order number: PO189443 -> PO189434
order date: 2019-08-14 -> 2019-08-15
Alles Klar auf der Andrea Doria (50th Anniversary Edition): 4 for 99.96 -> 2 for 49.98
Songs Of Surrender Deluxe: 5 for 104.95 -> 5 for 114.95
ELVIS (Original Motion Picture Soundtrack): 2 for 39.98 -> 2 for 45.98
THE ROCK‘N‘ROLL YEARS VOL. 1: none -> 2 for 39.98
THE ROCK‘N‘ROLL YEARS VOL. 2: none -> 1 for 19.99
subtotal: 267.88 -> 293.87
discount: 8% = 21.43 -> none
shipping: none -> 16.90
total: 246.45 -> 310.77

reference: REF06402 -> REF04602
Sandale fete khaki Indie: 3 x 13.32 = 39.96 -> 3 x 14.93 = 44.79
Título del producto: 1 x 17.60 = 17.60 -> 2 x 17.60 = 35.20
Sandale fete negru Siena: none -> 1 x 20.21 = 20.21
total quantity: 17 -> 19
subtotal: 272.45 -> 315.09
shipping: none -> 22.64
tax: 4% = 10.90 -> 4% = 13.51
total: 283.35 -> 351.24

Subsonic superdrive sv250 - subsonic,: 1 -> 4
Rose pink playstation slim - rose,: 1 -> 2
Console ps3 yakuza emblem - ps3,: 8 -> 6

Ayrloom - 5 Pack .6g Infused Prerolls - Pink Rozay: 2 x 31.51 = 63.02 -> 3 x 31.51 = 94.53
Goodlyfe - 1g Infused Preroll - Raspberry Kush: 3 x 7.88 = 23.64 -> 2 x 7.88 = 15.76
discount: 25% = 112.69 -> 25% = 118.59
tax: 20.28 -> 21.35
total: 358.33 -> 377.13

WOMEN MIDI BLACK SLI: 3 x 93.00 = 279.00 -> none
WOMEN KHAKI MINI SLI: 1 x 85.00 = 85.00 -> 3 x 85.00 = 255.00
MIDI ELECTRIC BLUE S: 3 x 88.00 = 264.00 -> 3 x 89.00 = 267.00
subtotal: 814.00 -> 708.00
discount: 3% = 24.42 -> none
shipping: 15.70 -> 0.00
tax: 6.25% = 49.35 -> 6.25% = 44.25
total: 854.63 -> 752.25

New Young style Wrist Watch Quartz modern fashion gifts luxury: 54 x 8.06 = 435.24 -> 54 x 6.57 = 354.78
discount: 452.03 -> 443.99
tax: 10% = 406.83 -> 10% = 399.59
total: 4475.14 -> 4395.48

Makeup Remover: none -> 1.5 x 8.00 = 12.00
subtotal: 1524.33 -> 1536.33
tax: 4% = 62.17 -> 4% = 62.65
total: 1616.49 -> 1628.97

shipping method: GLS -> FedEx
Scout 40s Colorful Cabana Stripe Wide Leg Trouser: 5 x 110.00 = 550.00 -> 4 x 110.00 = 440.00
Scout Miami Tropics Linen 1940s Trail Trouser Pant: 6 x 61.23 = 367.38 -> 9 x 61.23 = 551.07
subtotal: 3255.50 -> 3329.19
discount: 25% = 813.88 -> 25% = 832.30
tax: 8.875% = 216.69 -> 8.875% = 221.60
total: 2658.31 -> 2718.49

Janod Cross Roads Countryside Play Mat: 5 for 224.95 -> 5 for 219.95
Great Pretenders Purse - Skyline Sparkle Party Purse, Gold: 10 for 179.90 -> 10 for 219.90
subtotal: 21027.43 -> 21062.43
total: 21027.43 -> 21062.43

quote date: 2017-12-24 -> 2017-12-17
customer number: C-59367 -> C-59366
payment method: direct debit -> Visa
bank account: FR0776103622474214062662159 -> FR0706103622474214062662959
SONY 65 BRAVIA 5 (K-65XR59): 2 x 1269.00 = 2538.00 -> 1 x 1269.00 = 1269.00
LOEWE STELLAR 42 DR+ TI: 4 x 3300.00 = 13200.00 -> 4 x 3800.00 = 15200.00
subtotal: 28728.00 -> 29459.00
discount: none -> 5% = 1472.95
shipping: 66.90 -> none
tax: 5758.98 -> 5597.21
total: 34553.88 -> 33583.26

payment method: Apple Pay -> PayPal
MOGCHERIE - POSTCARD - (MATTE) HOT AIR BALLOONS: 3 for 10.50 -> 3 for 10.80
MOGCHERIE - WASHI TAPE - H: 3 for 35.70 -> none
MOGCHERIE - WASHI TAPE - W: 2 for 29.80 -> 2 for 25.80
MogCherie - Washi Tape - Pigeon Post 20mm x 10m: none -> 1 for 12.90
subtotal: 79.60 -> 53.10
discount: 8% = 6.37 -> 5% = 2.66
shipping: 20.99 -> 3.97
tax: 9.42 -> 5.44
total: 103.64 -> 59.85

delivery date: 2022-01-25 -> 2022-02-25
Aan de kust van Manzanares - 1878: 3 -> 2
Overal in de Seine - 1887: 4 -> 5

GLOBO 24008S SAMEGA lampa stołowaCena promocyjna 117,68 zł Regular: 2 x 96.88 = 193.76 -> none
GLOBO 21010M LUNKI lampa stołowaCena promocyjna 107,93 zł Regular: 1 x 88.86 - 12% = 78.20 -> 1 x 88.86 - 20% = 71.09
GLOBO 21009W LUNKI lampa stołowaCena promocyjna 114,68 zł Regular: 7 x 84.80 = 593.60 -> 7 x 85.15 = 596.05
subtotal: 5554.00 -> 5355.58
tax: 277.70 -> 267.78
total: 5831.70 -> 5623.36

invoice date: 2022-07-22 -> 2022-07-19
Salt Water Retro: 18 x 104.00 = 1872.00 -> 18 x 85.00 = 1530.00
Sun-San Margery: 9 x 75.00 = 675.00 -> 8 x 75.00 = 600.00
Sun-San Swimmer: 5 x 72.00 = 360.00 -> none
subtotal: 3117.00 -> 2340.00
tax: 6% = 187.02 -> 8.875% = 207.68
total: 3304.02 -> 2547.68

• **THE PROBLEM**: Write the material above out once more, exactly as it stands.

• **ANSWER**:
order number: PO189443 -> PO189434
order date: 2019-08-14 -> 2019-08-15
Alles Klar auf der Andrea Doria (50th Anniversary Edition): 4 for 99.96 -> 2 for 49.98
Songs Of Surrender Deluxe: 5 for 104.95 -> 5 for 114.95
ELVIS (Original Motion Picture Soundtrack): 2 for 39.98 -> 2 for 45.98
THE ROCK‘N‘ROLL YEARS VOL. 1: none -> 2 for 39.98
THE ROCK‘N‘ROLL YEARS VOL. 2: none -> 1 for 19.99
subtotal: 267.88 -> 293.87
discount: 8% = 21.43 -> none
shipping: none -> 16.90
total: 246.45 -> 310.77

reference: REF06402 -> REF04602
Sandale fete khaki Indie: 3 x 13.32 = 39.96 -> 3 x 14.93 = 44.79
Título del producto: 1 x 17.60 = 17.60 -> 2 x 17.60 = 35.20
Sandale fete negru Siena: none -> 1 x 20.21 = 20.21
total quantity: 17 -> 19
subtotal: 272.45 -> 315.09
shipping: none -> 22.64
tax: 4% = 10.90 -> 4% = 13.51
total: 283.35 -> 351.24

Subsonic superdrive sv250 - subsonic,: 1 -> 4
Rose pink playstation slim - rose,: 1 -> 2
Console ps3 yakuza emblem - ps3,: 8 -> 6

Ayrloom - 5 Pack .6g Infused Prerolls - Pink Rozay: 2 x 31.51 = 63.02 -> 3 x 31.51 = 94.53
Goodlyfe - 1g Infused Preroll - Raspberry Kush: 3 x 7.88 = 23.64 -> 2 x 7.88 = 15.76
discount: 25% = 112.69 -> 25% = 118.59
tax: 20.28 -> 21.35
total: 358.33 -> 377.13

WOMEN MIDI BLACK SLI: 3 x 93.00 = 279.00 -> none
WOMEN KHAKI MINI SLI: 1 x 85.00 = 85.00 -> 3 x 85.00 = 255.00
MIDI ELECTRIC BLUE S: 3 x 88.00 = 264.00 -> 3 x 89.00 = 267.00
subtotal: 814.00 -> 708.00
discount: 3% = 24.42 -> none
shipping: 15.70 -> 0.00
tax: 6.25% = 49.35 -> 6.25% = 44.25
total: 854.63 -> 752.25

New Young style Wrist Watch Quartz modern fashion gifts luxury: 54 x 8.06 = 435.24 -> 54 x 6.57 = 354.78
discount: 452.03 -> 443.99
tax: 10% = 406.83 -> 10% = 399.59
total: 4475.14 -> 4395.48

Makeup Remover: none -> 1.5 x 8.00 = 12.00
subtotal: 1524.33 -> 1536.33
tax: 4% = 62.17 -> 4% = 62.65
total: 1616.49 -> 1628.97

shipping method: GLS -> FedEx
Scout 40s Colorful Cabana Stripe Wide Leg Trouser: 5 x 110.00 = 550.00 -> 4 x 110.00 = 440.00
Scout Miami Tropics Linen 1940s Trail Trouser Pant: 6 x 61.23 = 367.38 -> 9 x 61.23 = 551.07
subtotal: 3255.50 -> 3329.19
discount: 25% = 813.88 -> 25% = 832.30
tax: 8.875% = 216.69 -> 8.875% = 221.60
total: 2658.31 -> 2718.49

Janod Cross Roads Countryside Play Mat: 5 for 224.95 -> 5 for 219.95
Great Pretenders Purse - Skyline Sparkle Party Purse, Gold: 10 for 179.90 -> 10 for 219.90
subtotal: 21027.43 -> 21062.43
total: 21027.43 -> 21062.43

quote date: 2017-12-24 -> 2017-12-17
customer number: C-59367 -> C-59366
payment method: direct debit -> Visa
bank account: FR0776103622474214062662159 -> FR0706103622474214062662959
SONY 65 BRAVIA 5 (K-65XR59): 2 x 1269.00 = 2538.00 -> 1 x 1269.00 = 1269.00
LOEWE STELLAR 42 DR+ TI: 4 x 3300.00 = 13200.00 -> 4 x 3800.00 = 15200.00
subtotal: 28728.00 -> 29459.00
discount: none -> 5% = 1472.95
shipping: 66.90 -> none
tax: 5758.98 -> 5597.21
total: 34553.88 -> 33583.26

payment method: Apple Pay -> PayPal
MOGCHERIE - POSTCARD - (MATTE) HOT AIR BALLOONS: 3 for 10.50 -> 3 for 10.80
MOGCHERIE - WASHI TAPE - H: 3 for 35.70 -> none
MOGCHERIE - WASHI TAPE - W: 2 for 29.80 -> 2 for 25.80
MogCherie - Washi Tape - Pigeon Post 20mm x 10m: none -> 1 for 12.90
subtotal: 79.60 -> 53.10
discount: 8% = 6.37 -> 5% = 2.66
shipping: 20.99 -> 3.97
tax: 9.42 -> 5.44
total: 103.64 -> 59.85

delivery date: 2022-01-25 -> 2022-02-25
Aan de kust van Manzanares - 1878: 3 -> 2
Overal in de Seine - 1887: 4 -> 5

GLOBO 24008S SAMEGA lampa stołowaCena promocyjna 117,68 zł Regular: 2 x 96.88 = 193.76 -> none
GLOBO 21010M LUNKI lampa stołowaCena promocyjna 107,93 zł Regular: 1 x 88.86 - 12% = 78.20 -> 1 x 88.86 - 20% = 71.09
GLOBO 21009W LUNKI lampa stołowaCena promocyjna 114,68 zł Regular: 7 x 84.80 = 593.60 -> 7 x 85.15 = 596.05
subtotal: 5554.00 -> 5355.58
tax: 277.70 -> 267.78
total: 5831.70 -> 5623.36

invoice date: 2022-07-22 -> 2022-07-19
Salt Water Retro: 18 x 104.00 = 1872.00 -> 18 x 85.00 = 1530.00
Sun-San Margery: 9 x 75.00 = 675.00 -> 8 x 75.00 = 600.00
Sun-San Swimmer: 5 x 72.00 = 360.00 -> none
subtotal: 3117.00 -> 2340.00
tax: 6% = 187.02 -> 8.875% = 207.68
total: 3304.02 -> 2547.68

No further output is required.